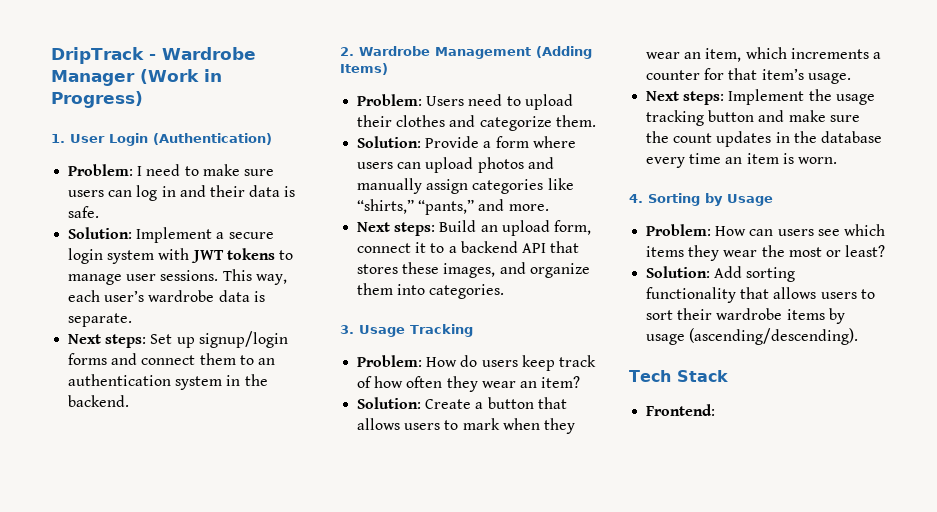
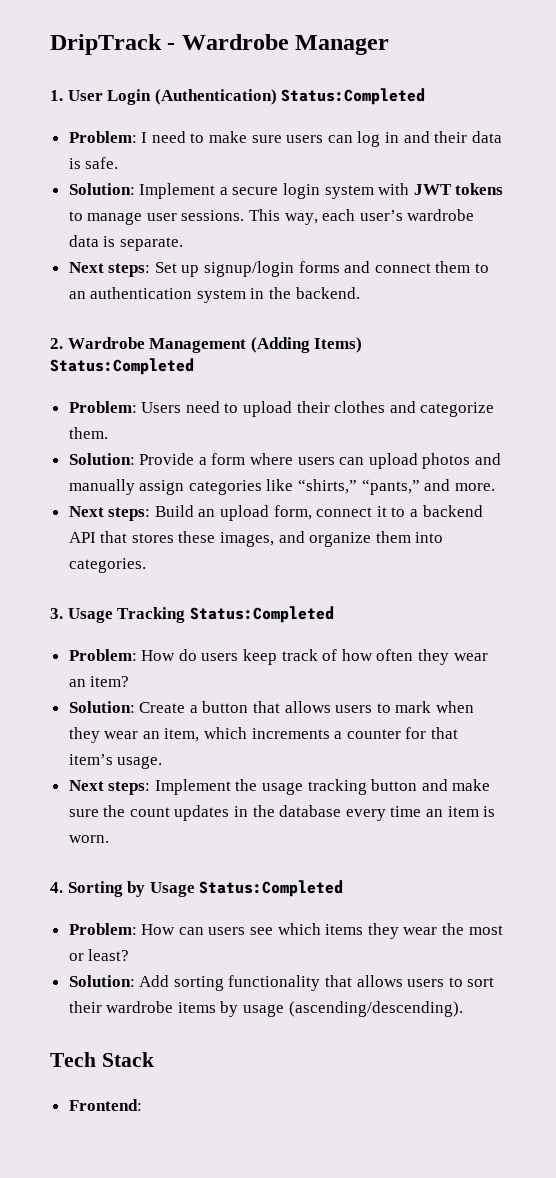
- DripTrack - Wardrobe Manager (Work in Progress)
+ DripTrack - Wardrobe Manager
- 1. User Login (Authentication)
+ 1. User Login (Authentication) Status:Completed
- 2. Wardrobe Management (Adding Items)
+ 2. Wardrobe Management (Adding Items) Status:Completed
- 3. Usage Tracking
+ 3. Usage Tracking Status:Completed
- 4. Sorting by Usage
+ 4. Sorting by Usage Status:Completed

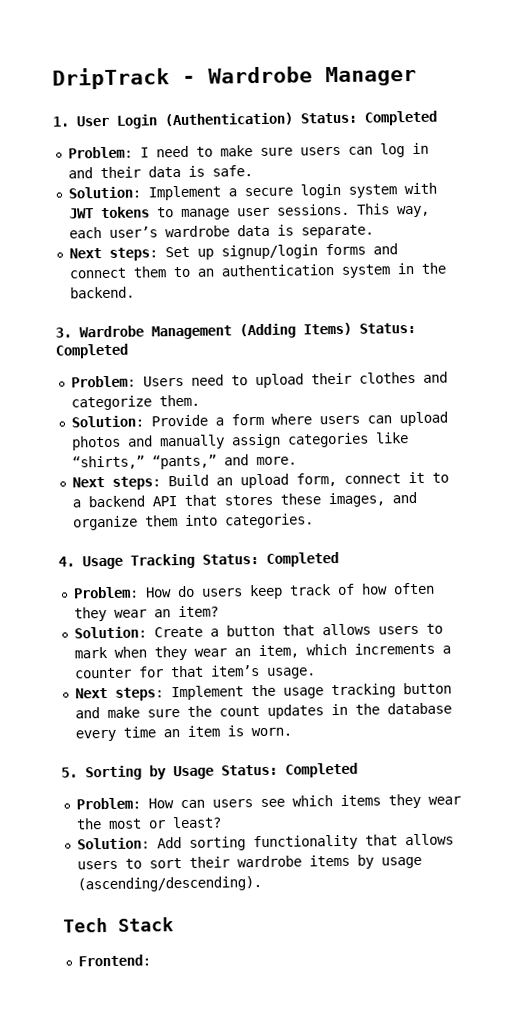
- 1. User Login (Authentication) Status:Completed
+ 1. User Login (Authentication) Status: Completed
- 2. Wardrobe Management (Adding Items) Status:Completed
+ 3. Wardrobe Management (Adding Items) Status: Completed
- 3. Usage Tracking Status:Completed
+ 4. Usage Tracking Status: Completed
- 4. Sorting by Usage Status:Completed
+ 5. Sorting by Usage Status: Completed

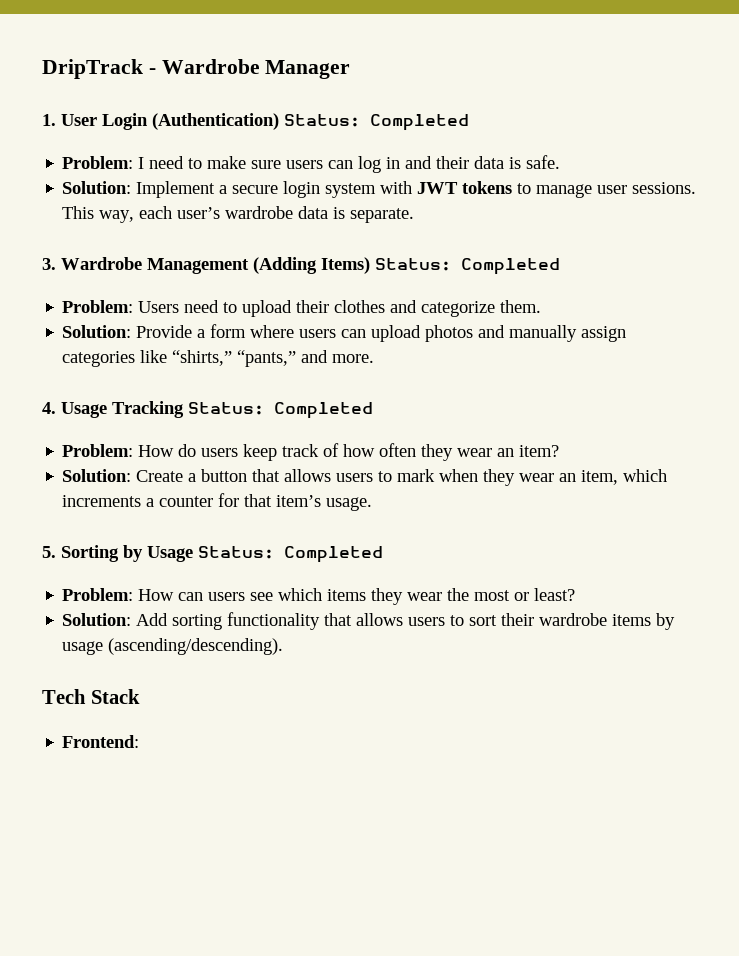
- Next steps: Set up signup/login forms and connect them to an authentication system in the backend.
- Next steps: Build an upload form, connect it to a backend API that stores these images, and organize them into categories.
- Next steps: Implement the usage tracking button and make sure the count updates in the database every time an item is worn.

__________

--- Directions ---
Copy each line of the data that contains the word "Sorting", leaving the other lines out.

--- Result ---
- 4. Sorting by Usage
+ 4. Sorting by Usage Status:Completed
- 4. Sorting by Usage Status:Completed
+ 5. Sorting by Usage Status: Completed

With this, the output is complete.